(What to work on):
Retype, word for word, every line of the records below starting at the one that contains "[155,1088,225,1103] TODO: ->" and ending at the one that contains "[148,1228,218,1243] TODO: -> (219, 1522) none"; include both of those lines and nothing more.
The data section start
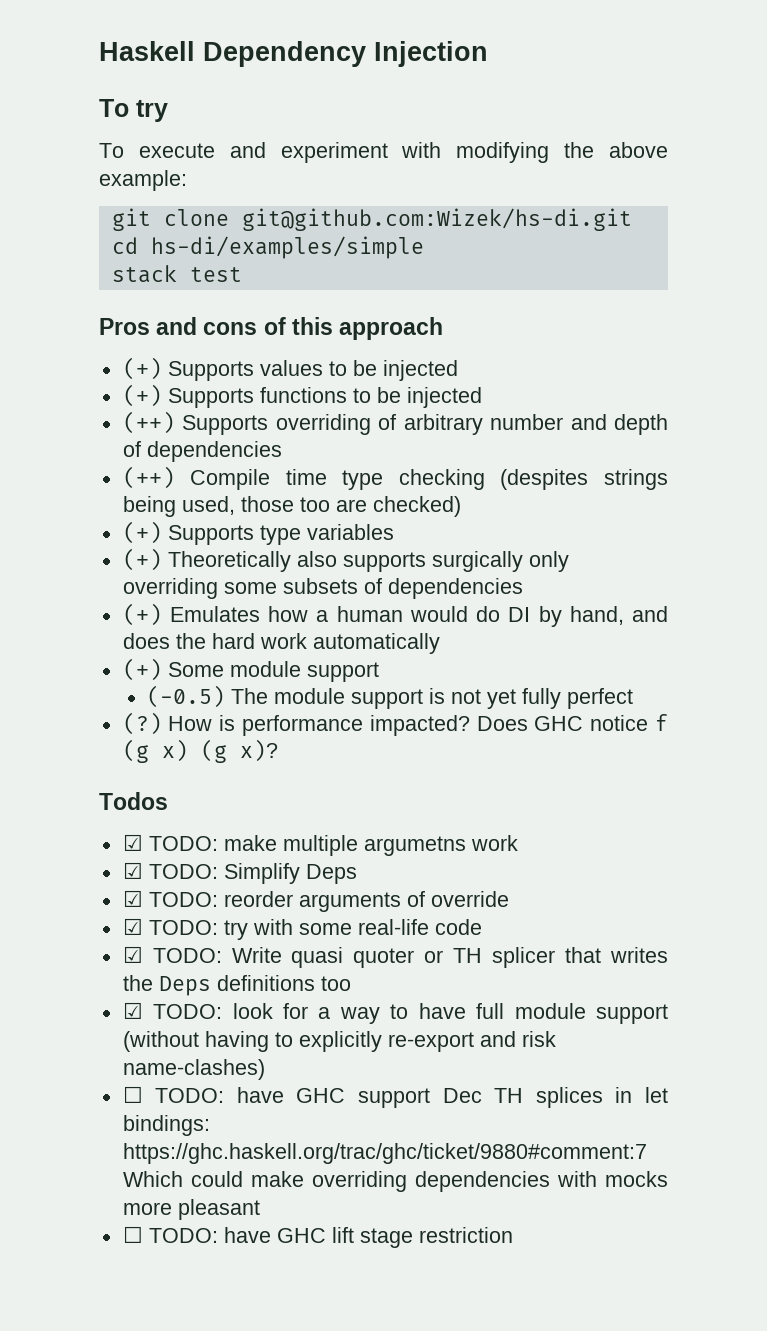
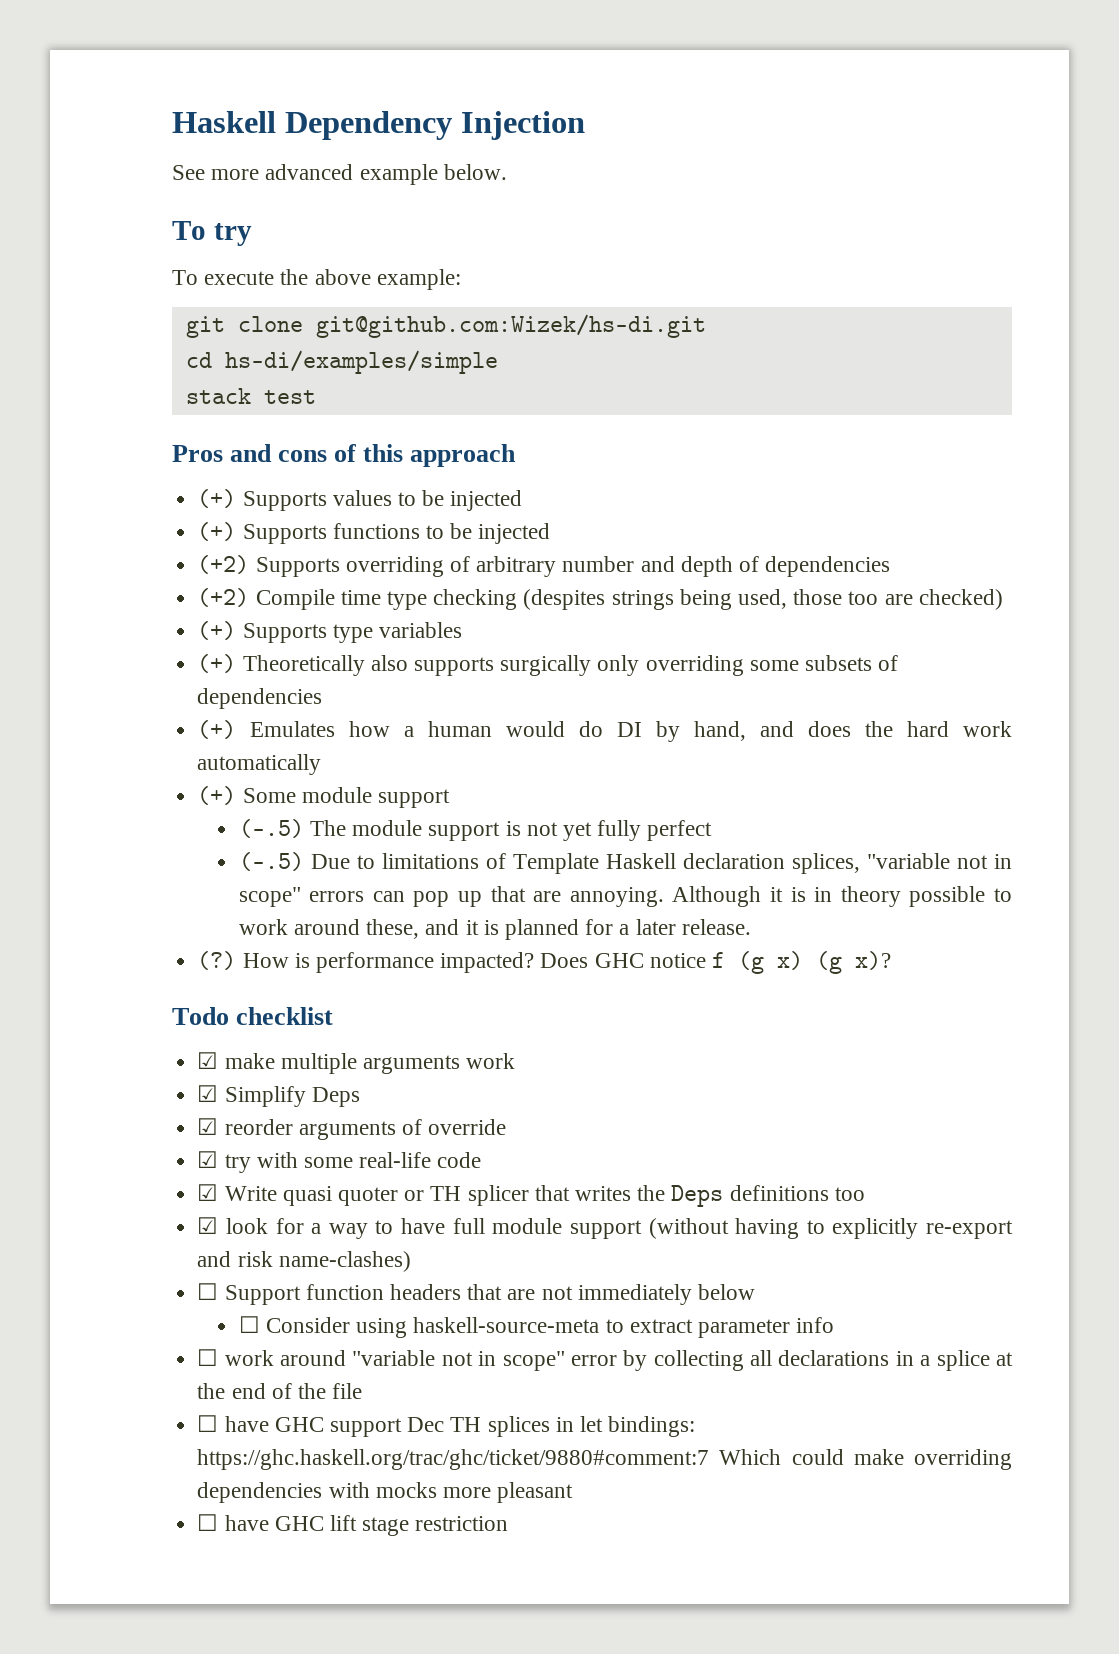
(488, 54) none -> [172,164,507,185] // See more advanced example below.
[229,142,550,163] and experiment with modifying -> (275, 278) none
[122,411,175,434] (++) -> [197,555,250,574] (+2)
[122,466,175,489] (++) -> [197,588,250,607] (+2)
[147,685,226,708] (-0.5) -> [238,819,304,838] (-.5)
(634, 698) none -> [238,852,1012,874] [238,886,1012,907] [238,919,751,940] // (-.5) Due to limitations of Template Haskell declaration splices, "variable not in scope" errors can pop up that are annoying. Although it is in theory possible to work around these, and it is planned for a later release.
[99,792,168,810] [122,834,218,851] Todos // ☑ TODO: -> [172,1007,334,1025] [197,1052,219,1069] Todo checklist // ☑
[363,836,466,856] argumetns -> [362,1055,460,1074] arguments
[148,864,218,879] TODO: -> (219, 1093) none
[148,892,218,907] TODO: -> (219, 1126) none
[148,920,218,935] TODO: -> (219, 1159) none
[152,948,222,963] TODO: -> (219, 1192) none
[153,1004,223,1019] TODO: -> (219, 1225) none
[155,1088,225,1103] TODO: -> [224,1284,755,1305] [238,1316,835,1338] [197,1349,1013,1371] [197,1383,363,1399] [197,1415,219,1432] Support function headers that are not immediately below // ☐ Consider using haskell-source-meta to extract parameter info // ☐ work around "variable not in scope" error by collecting all declarations in a splice at the end of the file // ☐
[148,1228,218,1243] TODO: -> (219, 1522) none

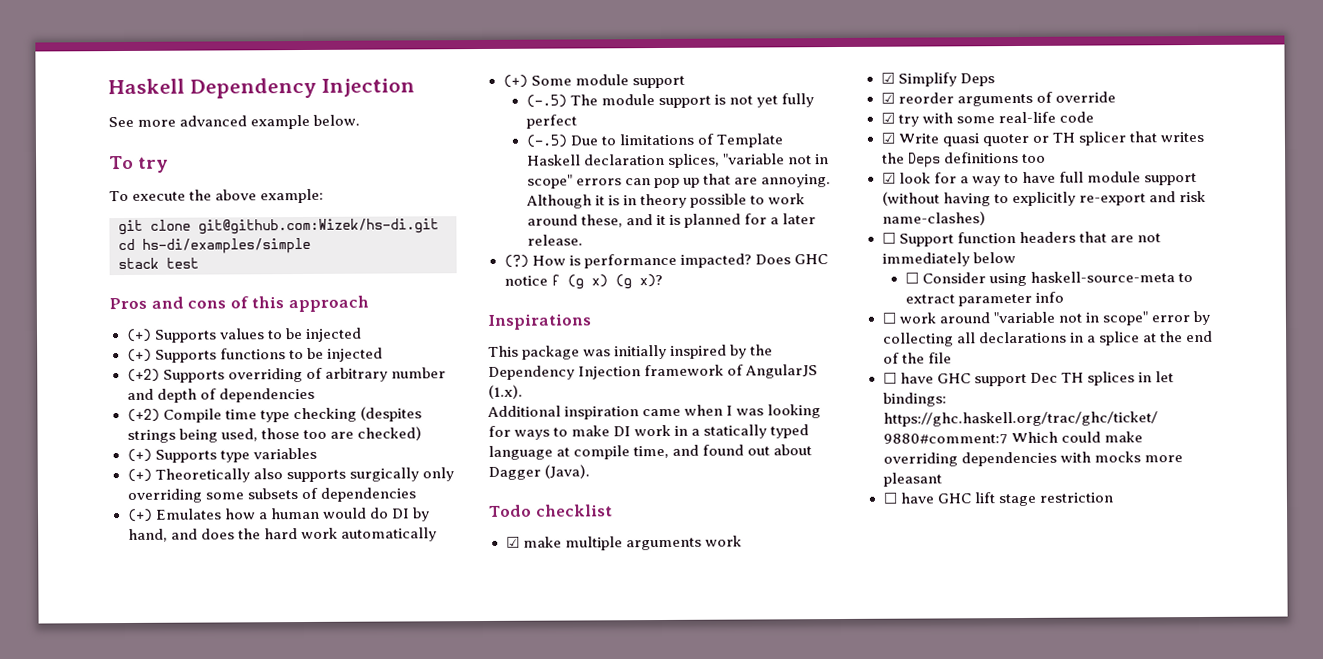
(891, 960) none -> [487,313,591,330] [488,344,774,360] [488,364,819,380] [488,384,523,399] [487,404,822,420] [488,424,810,440] [488,444,813,460] [488,464,591,480] // Inspirations // This package was initially inspired by the Dependency Injection framework of AngularJS (1.x). // Additional inspiration came when I was looking for ways to make DI work in a statically typed language at compile time, and found out about Dagger (Java).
The data section end
(Output for this task):
[155,1088,225,1103] TODO: -> [224,1284,755,1305] [238,1316,835,1338] [197,1349,1013,1371] [197,1383,363,1399] [197,1415,219,1432] Support function headers that are not immediately below // ☐ Consider using haskell-source-meta to extract parameter info // ☐ work around "variable not in scope" error by collecting all declarations in a splice at the end of the file // ☐
[148,1228,218,1243] TODO: -> (219, 1522) none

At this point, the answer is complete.